Patient and Public Participation (PPI) is essentially the research conducted by researchers with members of the public, and not for, about, or for them.
Several other strategies could be implemented in peer-reviewed journals to welcome patients on board during the publication process and to ensure patient-friendly access to information. Some examples could be inviting published authors write a layperson’s summary their work (in one or more languages), a patient information, and or present an infographic easily accessible to the general public. These can provide practical advice to patients on screening, evaluating, and managing specific diseases based on the available evidence.

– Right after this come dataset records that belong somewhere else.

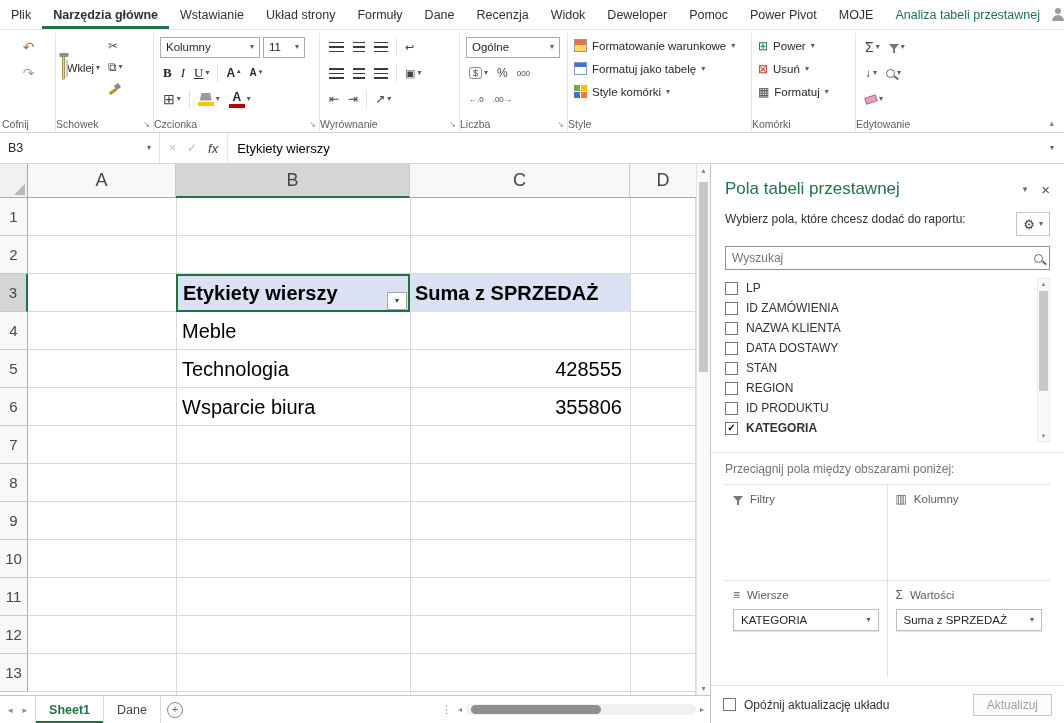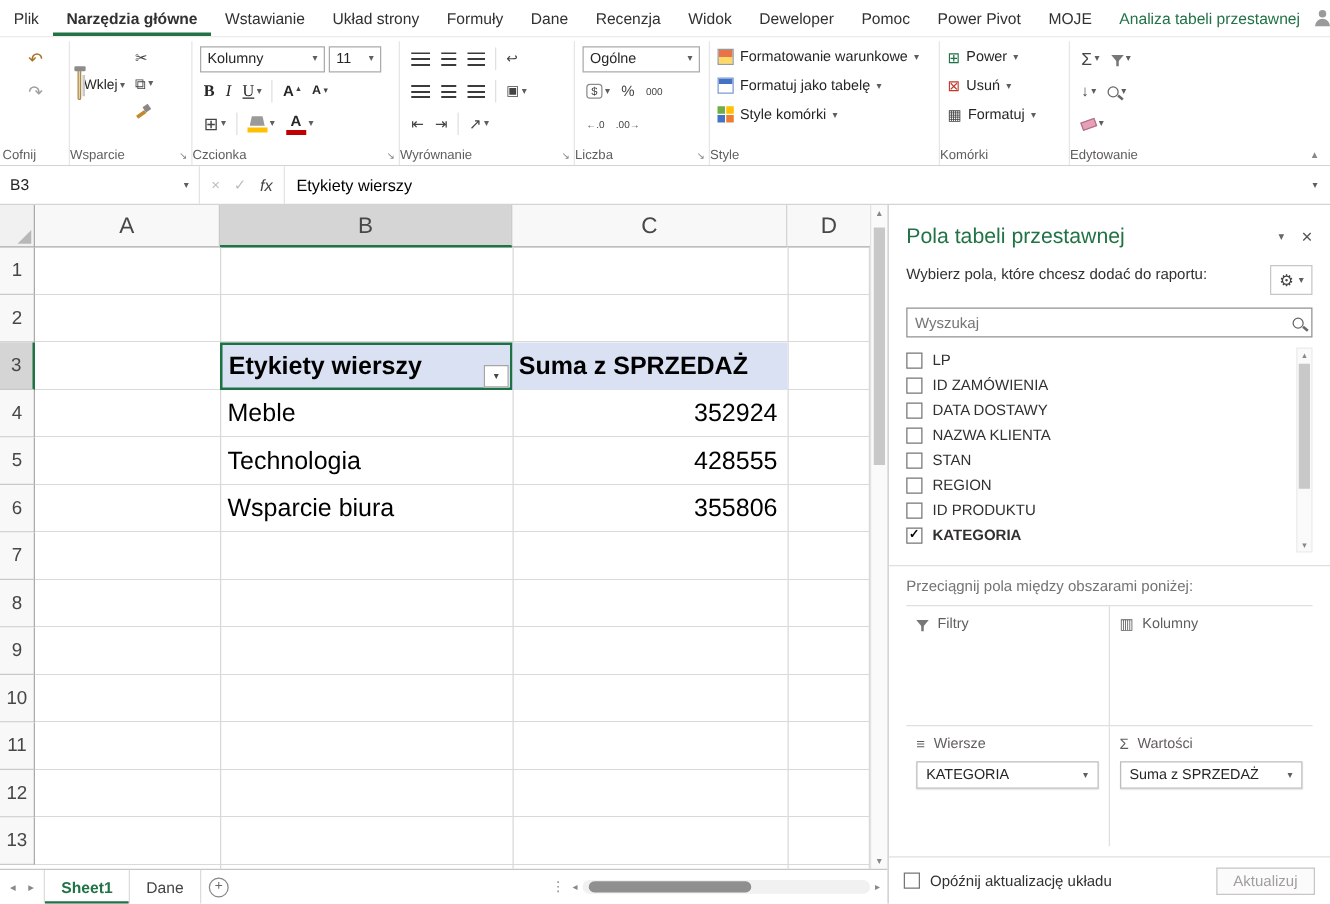--- a/index.html
+++ b/index.html
@@ -218,7 +218,7 @@
           </button>
       </div>
     </div>
-    <div class="rgroup-label">Wsparcie</div>
+    <div class="rgroup-label">Schowek</div>
     <span class="launcher">↘</span>
   </div>
 

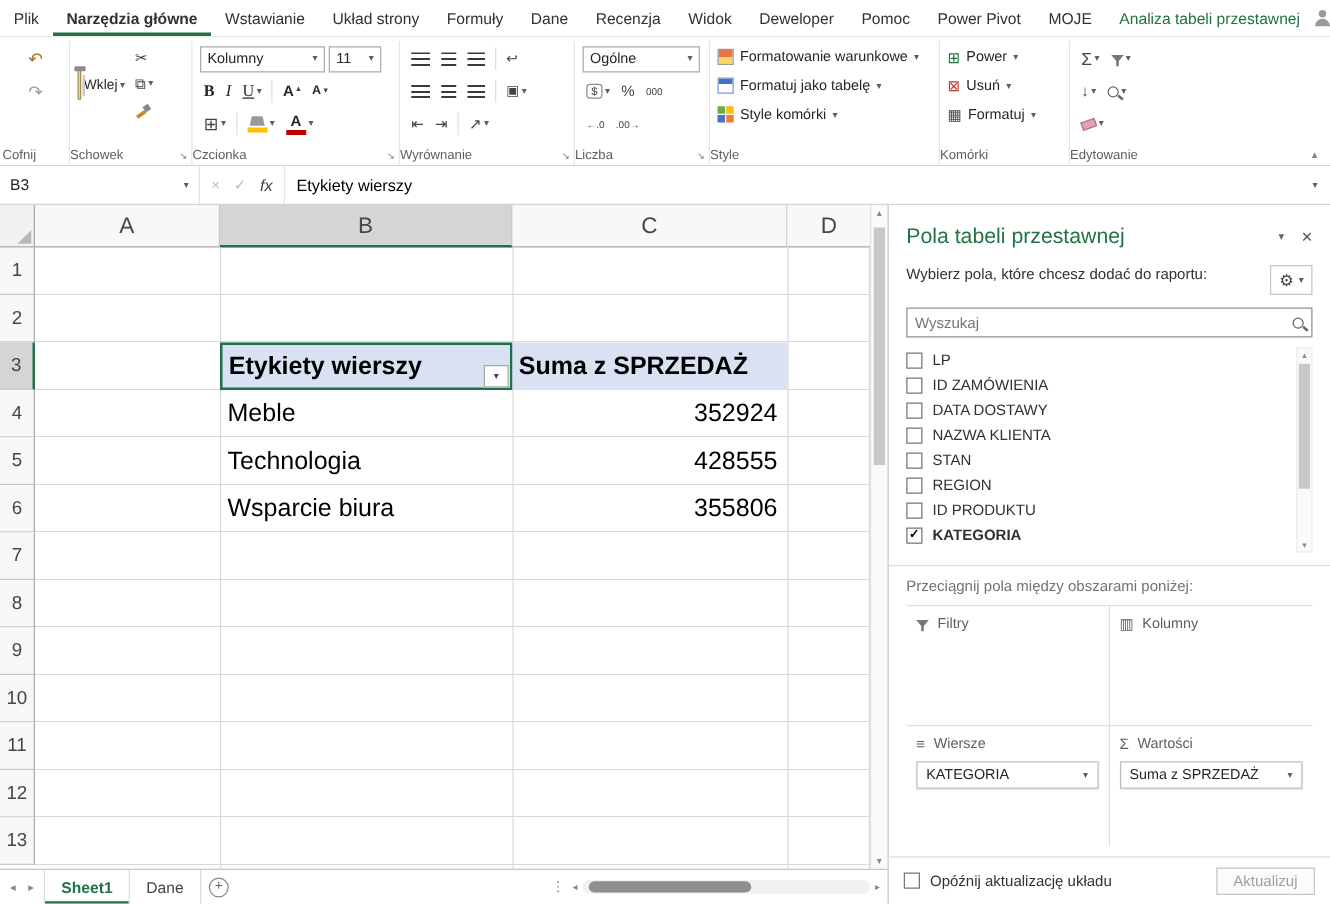--- a/index.html
+++ b/index.html
@@ -487,7 +487,6 @@
             <span class="caret">▾</span>
           </div>
         <div class="cell txt" style="left:148px; top:114px; width:234px;">Meble</div>
-        <div class="cell num" style="left:382px; top:114px; width:220px;">352924</div>
         <div class="cell txt" style="left:148px; top:152px; width:234px;">Technologia</div>
         <div class="cell num" style="left:382px; top:152px; width:220px;">428555</div>
         <div class="cell txt" style="left:148px; top:190px; width:234px;">Wsparcie biura</div>

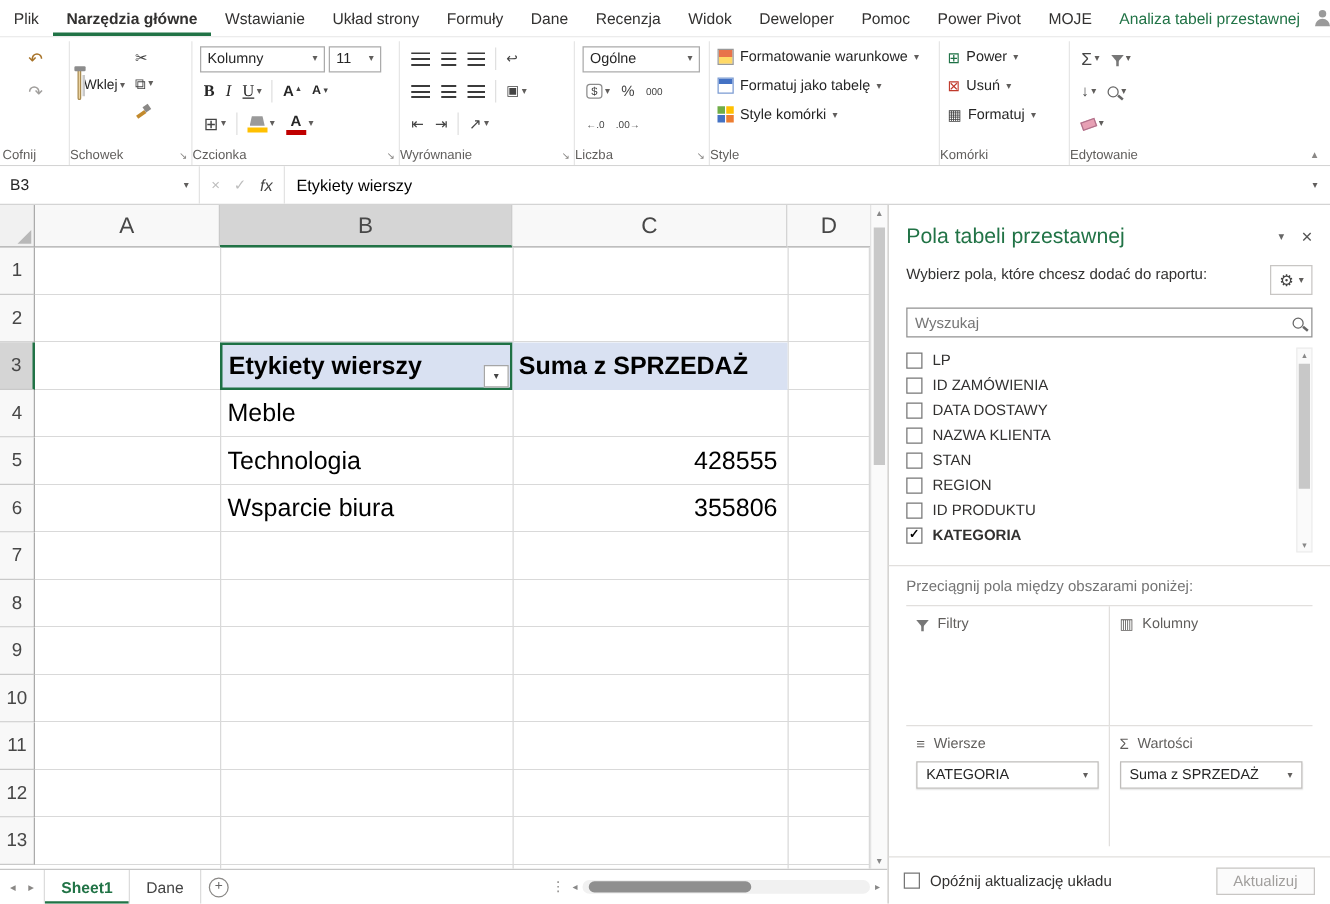--- a/index.html
+++ b/index.html
@@ -551,11 +551,11 @@
       </div>
     <div class="fitem">
         <span class="cbx"></span>
-        <span>DATA DOSTAWY</span>
+        <span>NAZWA KLIENTA</span>
       </div>
     <div class="fitem">
         <span class="cbx"></span>
-        <span>NAZWA KLIENTA</span>
+        <span>DATA DOSTAWY</span>
       </div>
     <div class="fitem">
         <span class="cbx"></span>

In addition, submission guidelines could be implemented to help identify the studies that meet the PPI guidelines, such as: the inclusion of the GRIPP-2 checklist. This requirement would help understand how patient participation would improve the results of these studies compared to studies without their participation.
The new normal
Innovations like creating and training a pool of dedicated patient reviewers Understanding their viewpoints and needs for submitted manuscripts, which were difficult to imagine a decade ago, could represent a revolution for patients and the scientific community. Scientific articles showcasing patient-designed and conducted studies to support patients are already a reality. For the past two years, the Osteoarthritis Patients Task Force, of which the author of this blog is a member, a global alliance of patient organizations fighting osteoarthritis led by the Osteoarthritis Foundation International (OAFI) and the Arthritis Foundation, published in BMC musculoskeletal disorders the results of a systematic review and global survey analyzing the perception of quality of life of patients with osteoarthritis and related factors. Both help to raise patient awareness of the condition and perspectives of patients with rheumatic and musculoskeletal diseases.
We have entered an era of patient centricity, perspective, independence and personal responsibility. There is still a long way to go, but we have already taken the first steps. When patient organizations and the editorial board of international journals join forces to make patient perspectives more visible, groundbreaking changes in health research can take place.